What you have to do
Output only this range of the data below: the line that contains "чувствительность после паралича" through the final line, both ends included, each retyped exactly.

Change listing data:
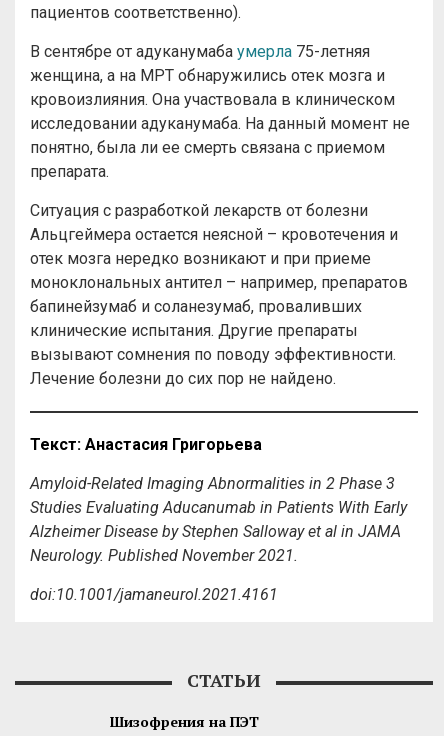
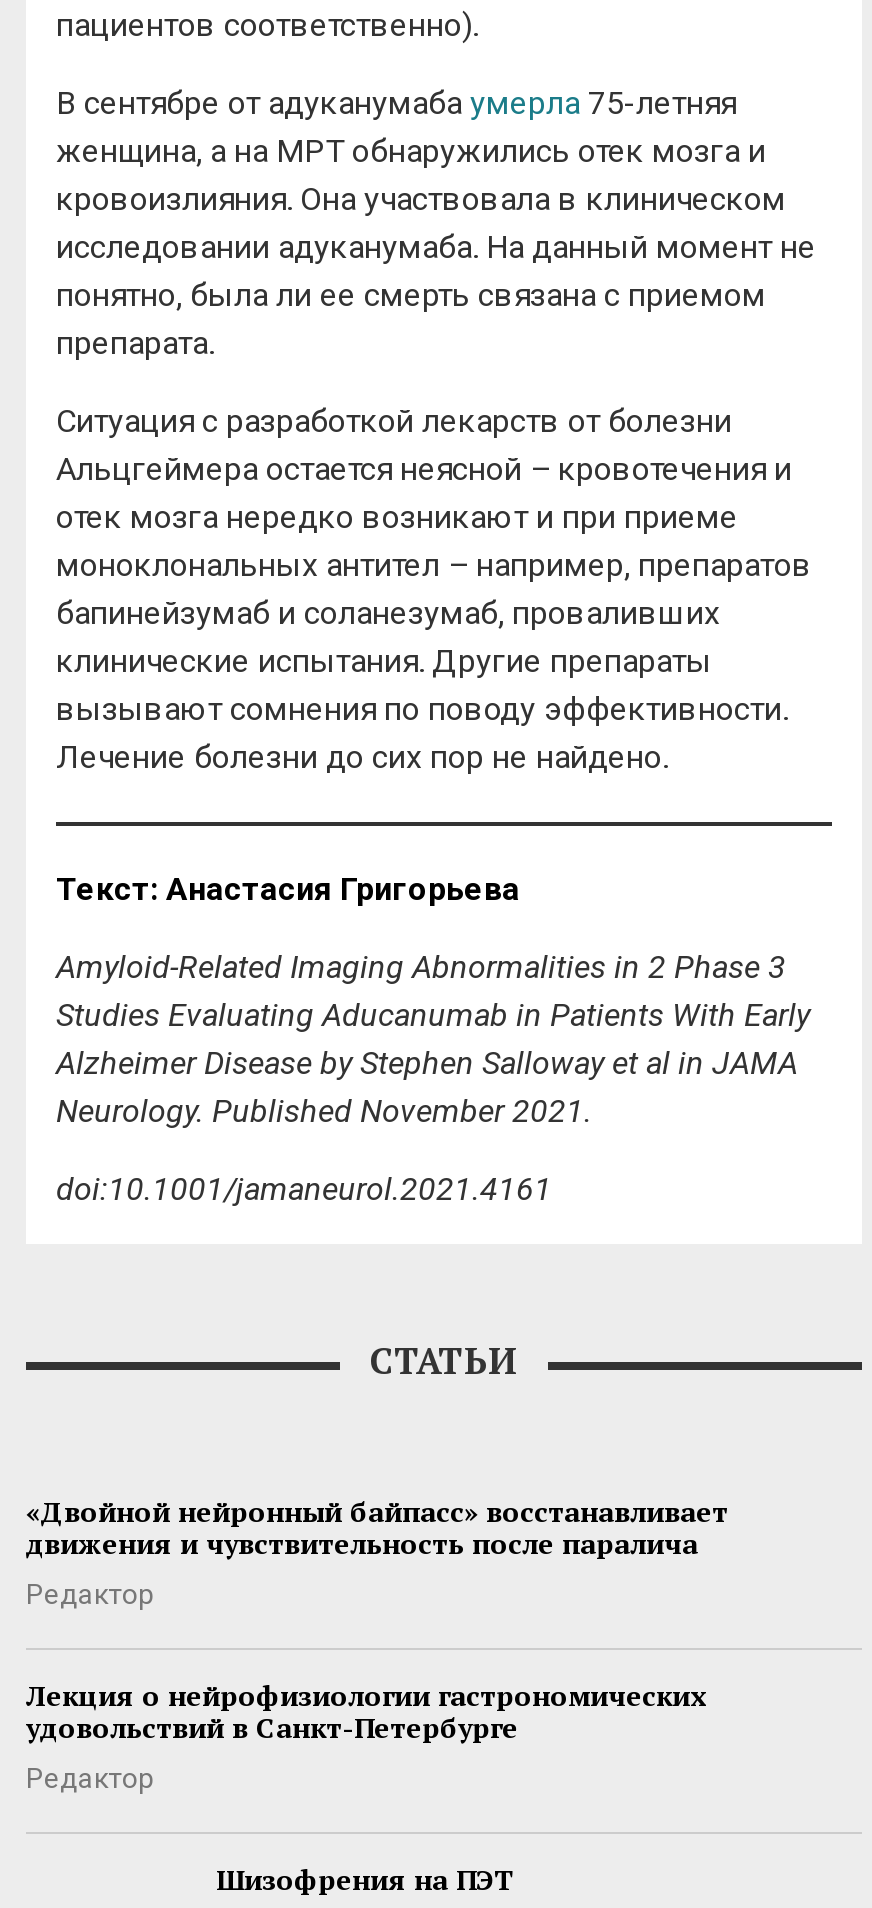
+ «Двойной нейронный байпасс» восстанавливает
+ движения и чувствительность после паралича
+ Редактор
+ Лекция о нейрофизиологии гастрономических
+ удовольствий в Санкт-Петербурге
+ Редактор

Response box
+ движения и чувствительность после паралича
+ Редактор
+ Лекция о нейрофизиологии гастрономических
+ удовольствий в Санкт-Петербурге
+ Редактор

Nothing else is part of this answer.